Because pMRI and CS-MRI reduce sampling based on different ancillary information (channel sensitivities for pMRI and image sparseness for CS), it is desirable to combine pMRI and CS for further reduction. Existing methods have been proposed to combine both methods in a straightforward way (e.g., SparseSENSE). The method is similar to CS-MRI except that the Fourier encoding is replaced by the sensitivity encoding. However, the prerequisites of CS in the existing method have not been explored. In this invention, we propose a novel method to combine CS and pMRI for the Cartesian case with the prerequisites guaranteed. The new method sequentially carries out CS reconstruction for the aliased image of each channel and pMRI for the final unfolded image. Because the encoding matrix in the first CS reconstruction is the Fourier matrix as in conventional MR imaging, the CS conditions have been proven to satisfy. Simulation and experimental results show that the proposed method can achieve a reduction factor being the product of the factors achieved by CS-MRI and pMRI individually and can outperform the existing methods that combine CS and pMRI directly.
US Notice of Allowance for application 12/833,355
This technology is available for licensing under exclusive or non-exclusive terms.
The MRI global market is about $4.1 billion and is expected to reach $5.2 billion by 2018, and functional imaging capabilities are expected to drive the future market. The requirement for more advanced technologies and enhanced capabilities is driving healthcare providers to upgrade and replace existing equipment. High speed MRI has the potential to revolutionize the field making real-time, high-resolution imaging possible for breast imaging, cardiology, brain surgery, cancer detection, and stroke diagnosis.
This invention addresses the long-standing issue of low imaging speed in MRI by combining two emerging fast imaging techniques, compressed sensing and parallel imaging. The imaging speed can be accelerated by a factor being the product of the factors achieved by compressed sensing and parallel imaging individually.
Source: www.marketsandmarkets.com April 2013
Dong Liang, Bo Liu and Leslie Ying, “Accelerating Sensitivity Encoding Using Compressed Sensing,” Proceedings of IEEE Engineering in Medicine and Biology Conference, pp. 1667-1670, 2008. D. Liang, K. King, B. Liu, L. Ying, “Accelerating SENSE using distributed compressed sensing”, Proceedings of International Society of Magnetic Resonance in Medicine Scientific Meeting, 2009.

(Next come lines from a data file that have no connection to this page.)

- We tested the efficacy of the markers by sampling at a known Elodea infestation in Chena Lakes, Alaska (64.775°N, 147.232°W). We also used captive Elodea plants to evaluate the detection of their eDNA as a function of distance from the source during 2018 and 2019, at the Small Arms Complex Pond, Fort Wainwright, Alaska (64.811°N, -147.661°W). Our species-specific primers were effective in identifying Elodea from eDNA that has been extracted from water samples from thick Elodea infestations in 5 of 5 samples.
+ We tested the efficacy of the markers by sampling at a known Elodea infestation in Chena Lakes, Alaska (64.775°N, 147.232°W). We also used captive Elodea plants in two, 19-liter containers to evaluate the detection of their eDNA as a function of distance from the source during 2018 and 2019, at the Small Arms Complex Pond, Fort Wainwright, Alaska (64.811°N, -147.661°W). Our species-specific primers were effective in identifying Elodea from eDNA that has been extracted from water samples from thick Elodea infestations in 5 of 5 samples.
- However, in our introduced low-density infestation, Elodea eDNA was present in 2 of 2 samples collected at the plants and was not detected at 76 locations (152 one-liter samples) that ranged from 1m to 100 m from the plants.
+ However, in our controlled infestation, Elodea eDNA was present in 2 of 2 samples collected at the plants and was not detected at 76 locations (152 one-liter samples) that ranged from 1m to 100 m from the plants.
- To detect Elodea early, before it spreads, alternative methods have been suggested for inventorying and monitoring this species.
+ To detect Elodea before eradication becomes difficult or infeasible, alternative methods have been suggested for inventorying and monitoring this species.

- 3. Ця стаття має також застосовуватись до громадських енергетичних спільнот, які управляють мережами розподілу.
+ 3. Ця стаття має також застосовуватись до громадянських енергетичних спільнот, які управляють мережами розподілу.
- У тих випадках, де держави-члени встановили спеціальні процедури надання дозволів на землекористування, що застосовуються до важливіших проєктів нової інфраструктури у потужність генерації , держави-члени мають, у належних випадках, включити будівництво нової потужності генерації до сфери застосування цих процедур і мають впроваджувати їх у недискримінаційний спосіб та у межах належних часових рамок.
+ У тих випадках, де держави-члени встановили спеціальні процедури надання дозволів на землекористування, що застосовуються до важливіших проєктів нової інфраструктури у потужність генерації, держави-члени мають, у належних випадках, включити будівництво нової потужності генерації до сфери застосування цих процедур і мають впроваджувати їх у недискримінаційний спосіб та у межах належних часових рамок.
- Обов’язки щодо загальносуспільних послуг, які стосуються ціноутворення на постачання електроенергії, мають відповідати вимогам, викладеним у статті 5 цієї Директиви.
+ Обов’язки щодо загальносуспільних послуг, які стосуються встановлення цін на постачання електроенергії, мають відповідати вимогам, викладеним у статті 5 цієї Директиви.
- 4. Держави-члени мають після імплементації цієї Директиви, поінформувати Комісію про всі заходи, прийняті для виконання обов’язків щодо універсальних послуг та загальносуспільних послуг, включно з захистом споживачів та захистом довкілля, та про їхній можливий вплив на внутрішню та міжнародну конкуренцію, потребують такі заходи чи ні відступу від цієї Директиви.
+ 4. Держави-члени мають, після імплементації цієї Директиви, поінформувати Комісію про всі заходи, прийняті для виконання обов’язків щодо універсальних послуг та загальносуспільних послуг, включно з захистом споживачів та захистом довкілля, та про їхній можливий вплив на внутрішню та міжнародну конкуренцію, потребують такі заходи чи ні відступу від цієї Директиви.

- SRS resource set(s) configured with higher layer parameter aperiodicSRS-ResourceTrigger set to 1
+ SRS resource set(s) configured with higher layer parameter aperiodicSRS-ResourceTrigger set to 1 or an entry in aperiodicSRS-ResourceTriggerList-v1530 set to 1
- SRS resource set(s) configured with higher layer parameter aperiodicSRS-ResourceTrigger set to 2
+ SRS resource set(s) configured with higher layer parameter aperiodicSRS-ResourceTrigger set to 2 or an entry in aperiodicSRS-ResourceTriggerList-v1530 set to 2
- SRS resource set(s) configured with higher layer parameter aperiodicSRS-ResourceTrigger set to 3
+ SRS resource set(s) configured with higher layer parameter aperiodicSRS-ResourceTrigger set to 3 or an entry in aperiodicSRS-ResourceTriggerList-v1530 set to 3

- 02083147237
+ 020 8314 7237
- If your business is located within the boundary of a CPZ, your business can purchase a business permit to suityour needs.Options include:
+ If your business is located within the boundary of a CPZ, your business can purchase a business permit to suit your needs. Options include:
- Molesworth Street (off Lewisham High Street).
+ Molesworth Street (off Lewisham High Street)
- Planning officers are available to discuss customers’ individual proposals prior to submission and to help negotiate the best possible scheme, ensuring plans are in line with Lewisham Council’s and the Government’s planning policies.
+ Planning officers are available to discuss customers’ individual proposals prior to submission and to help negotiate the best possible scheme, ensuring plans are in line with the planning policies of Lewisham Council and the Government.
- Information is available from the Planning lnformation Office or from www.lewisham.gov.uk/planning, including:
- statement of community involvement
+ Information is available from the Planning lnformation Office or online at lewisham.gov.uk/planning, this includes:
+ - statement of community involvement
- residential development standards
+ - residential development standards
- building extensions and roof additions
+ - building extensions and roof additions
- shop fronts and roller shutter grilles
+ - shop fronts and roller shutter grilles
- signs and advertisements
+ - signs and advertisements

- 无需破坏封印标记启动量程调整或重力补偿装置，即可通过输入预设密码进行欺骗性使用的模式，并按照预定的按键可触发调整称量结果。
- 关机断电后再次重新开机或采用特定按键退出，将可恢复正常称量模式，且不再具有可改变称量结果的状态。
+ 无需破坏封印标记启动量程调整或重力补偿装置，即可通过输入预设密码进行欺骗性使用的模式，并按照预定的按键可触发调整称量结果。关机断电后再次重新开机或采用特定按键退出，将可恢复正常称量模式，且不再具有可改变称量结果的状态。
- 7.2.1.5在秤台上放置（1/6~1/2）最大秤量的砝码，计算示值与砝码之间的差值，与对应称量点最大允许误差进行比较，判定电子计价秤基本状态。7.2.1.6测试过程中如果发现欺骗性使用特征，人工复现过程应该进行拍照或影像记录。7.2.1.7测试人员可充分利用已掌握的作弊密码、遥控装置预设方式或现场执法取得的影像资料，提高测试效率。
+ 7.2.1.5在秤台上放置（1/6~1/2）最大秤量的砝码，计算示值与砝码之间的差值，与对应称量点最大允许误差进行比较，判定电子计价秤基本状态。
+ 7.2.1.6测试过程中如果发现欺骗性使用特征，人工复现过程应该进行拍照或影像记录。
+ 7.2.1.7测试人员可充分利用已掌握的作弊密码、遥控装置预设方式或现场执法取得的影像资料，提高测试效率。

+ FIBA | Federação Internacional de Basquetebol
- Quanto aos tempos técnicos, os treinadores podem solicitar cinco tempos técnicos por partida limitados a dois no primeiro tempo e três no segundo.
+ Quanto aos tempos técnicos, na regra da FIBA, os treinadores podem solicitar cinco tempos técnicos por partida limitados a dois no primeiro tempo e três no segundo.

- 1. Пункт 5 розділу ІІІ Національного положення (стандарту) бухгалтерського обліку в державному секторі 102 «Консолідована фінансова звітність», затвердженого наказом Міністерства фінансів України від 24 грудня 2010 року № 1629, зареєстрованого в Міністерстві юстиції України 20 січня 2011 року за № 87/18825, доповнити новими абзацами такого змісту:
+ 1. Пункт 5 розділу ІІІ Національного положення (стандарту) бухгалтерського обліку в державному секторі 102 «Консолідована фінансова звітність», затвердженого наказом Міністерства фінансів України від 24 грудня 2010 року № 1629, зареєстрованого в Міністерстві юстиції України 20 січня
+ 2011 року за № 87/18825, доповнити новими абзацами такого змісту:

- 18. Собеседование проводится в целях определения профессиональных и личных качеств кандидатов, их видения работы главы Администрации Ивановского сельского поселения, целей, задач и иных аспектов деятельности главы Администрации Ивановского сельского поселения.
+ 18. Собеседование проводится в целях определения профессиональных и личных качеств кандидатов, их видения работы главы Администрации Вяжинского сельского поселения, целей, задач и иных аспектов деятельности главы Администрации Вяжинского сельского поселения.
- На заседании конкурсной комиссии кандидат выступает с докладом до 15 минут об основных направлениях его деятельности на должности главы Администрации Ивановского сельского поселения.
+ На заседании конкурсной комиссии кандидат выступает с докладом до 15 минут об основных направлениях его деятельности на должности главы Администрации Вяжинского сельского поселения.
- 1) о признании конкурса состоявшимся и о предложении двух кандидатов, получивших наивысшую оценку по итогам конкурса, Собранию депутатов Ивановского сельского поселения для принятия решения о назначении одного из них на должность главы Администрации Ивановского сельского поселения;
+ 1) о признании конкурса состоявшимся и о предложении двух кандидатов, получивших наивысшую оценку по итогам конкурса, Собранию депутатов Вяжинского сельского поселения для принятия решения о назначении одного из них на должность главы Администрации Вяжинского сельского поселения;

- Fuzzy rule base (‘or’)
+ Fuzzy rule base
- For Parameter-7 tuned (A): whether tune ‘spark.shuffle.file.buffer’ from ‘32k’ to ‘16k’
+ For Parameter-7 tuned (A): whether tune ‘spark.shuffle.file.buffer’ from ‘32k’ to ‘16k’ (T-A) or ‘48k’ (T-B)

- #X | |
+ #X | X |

D. Liang, B. Liu, J. Wang, L. Ying. “Accelerating SENSE using compressed sensing”, Magnetic Resonance in Medicine, vol. 62, No. 6, pp. 1574-1584, December 2009.
Lei Ying and Dong Liang
Lei Ying was an Assistant and then Associate Professor in the Department of Electrical Engineering and Computer Science at University of Wisconsin-Milwaukee from 2003 -2012. She is now an Associate Professor in the Department of Biomedical Engineering at the State University of New York at Buffalo. Dr. Ying received her Ph.D. from the University of Illinois at Urbana–Champaign in 2003. Dr. Ying’s research has focused on magnetic resonance image reconstruction and has resulted in numerous publications. Dr. Ying’s research is well funded by the federal agencies such as National Science Foundation (NSF) and National Institute of Health (NIH). She also received the prestigious NSF CAREER award in 2009.